Jamie's legal document and driving license    Photo:Jamie Shupe

Shupe has another perspective.

“Our population group has received zero representation from the trans legal organizations.

They're instead filing lawsuits for binary bathroom access to affirm their binary trans identities,” they said. When Shupe tried to fight their battle for a legal identity, they had to hire a private lawyer

Paperwork from the court shows that Jamie Shupe is to be legally recognized as nonbinary in the US.

Photo:Jamie Shupe

“I broke the gender binary for $1,056,” Shupe said, referring to their legal fees.

However, the success is fragile. Attorney General Jeff Sessions released a memo reversing a three-year-old Justice Department policy protected transgender workers from discrimination under federal law on October 4, which civil rights groups accused of  “yet another rollback of protections for LGBTQ people.” Is it necessary for society to understand the non-binary community?

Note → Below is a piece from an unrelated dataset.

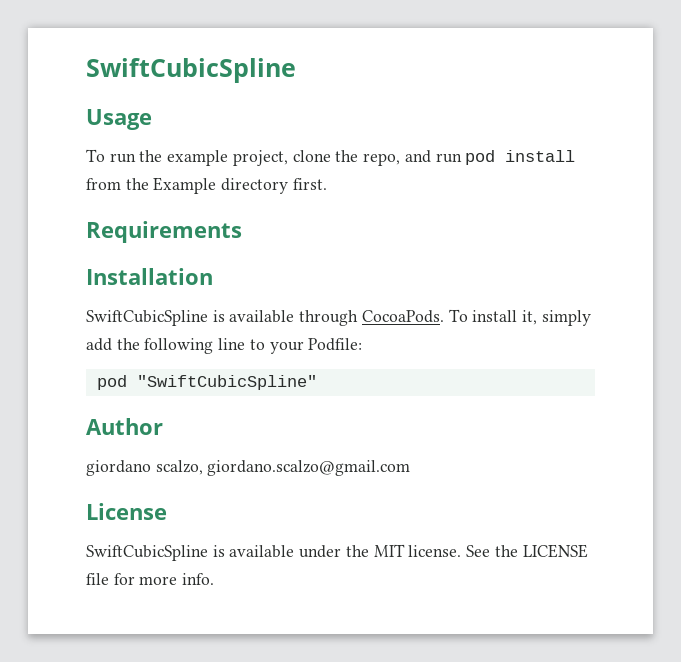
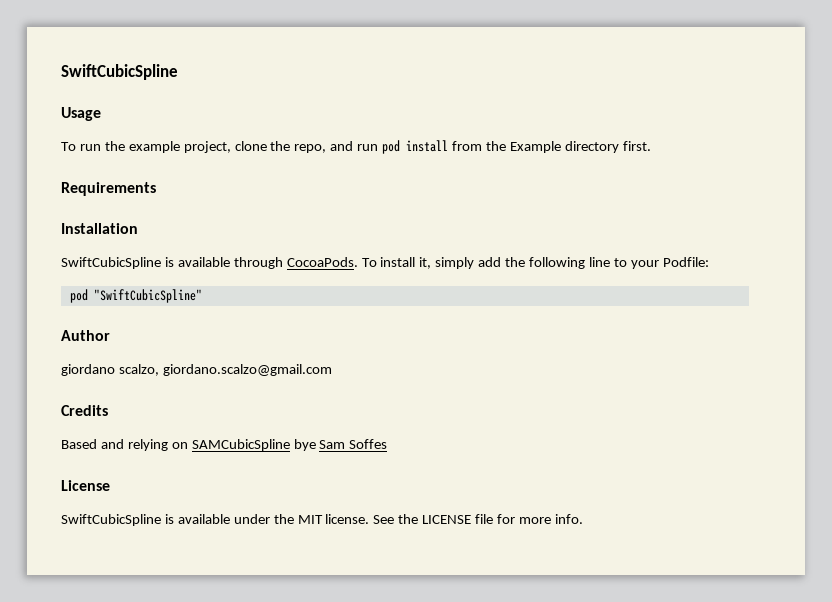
+ Credits
+ Based and relying on SAMCubicSpline bye Sam Soffes

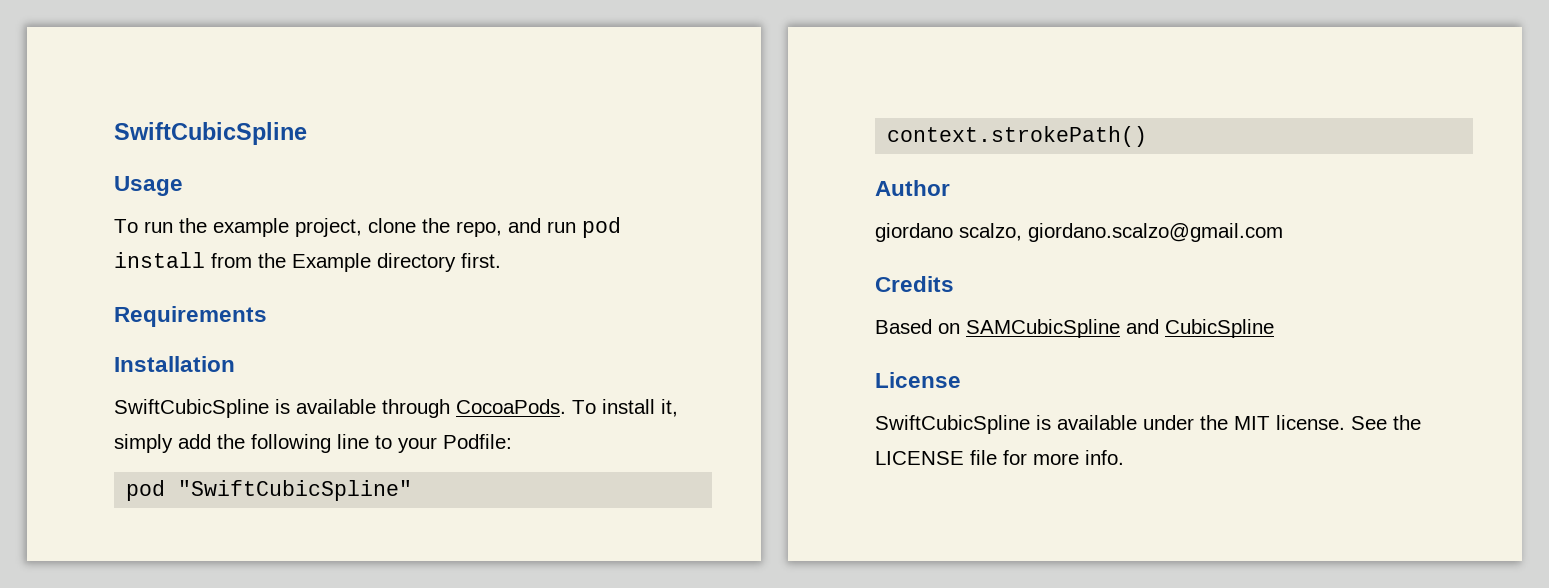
+ context.strokePath()
- Based and relying on SAMCubicSpline bye Sam Soffes
+ Based on SAMCubicSpline and CubicSpline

Rat put on a black corset and a pink dress hand-embroidered with the words “he” and “him” repeated on the bodice    Photo:Yan Wu

Rat continues to do bold wigs and outfits depending on their mood, refusing to adhere to any outward expectations of gender.

One recent afternoon, Rat was dressing up. They put on a black corset and a pink dress hand-embroidered with the words “he” and “him” repeated on the bodice. They donned a wig with long platinum blonde curls, using their thumbs to tuck in stray hairs. “Now I’m beautiful,” Rat said, as they twirled around and smiled.

Rat put on a black corset and a pink dress hand-embroidered with the words “he” and “him” repeated on the bodice

Photo:Yan Wu

They took off the statement dress and put on a black suit paired with a mid-length black fishnet skirt, while proclaiming, “Now I’m the most fashionable gentleman in the world.”

Rat’s expression of gender fluidity is what Shupe envisions for society. “We just want to exist at our most core human level, free of harassment for doing so,” Shupe said. “I want to see a society that's been rebuilt and stripped of its existing hierarchies of things like sex and race. I think the non-binary community has the ability and vision to lead us into that future.”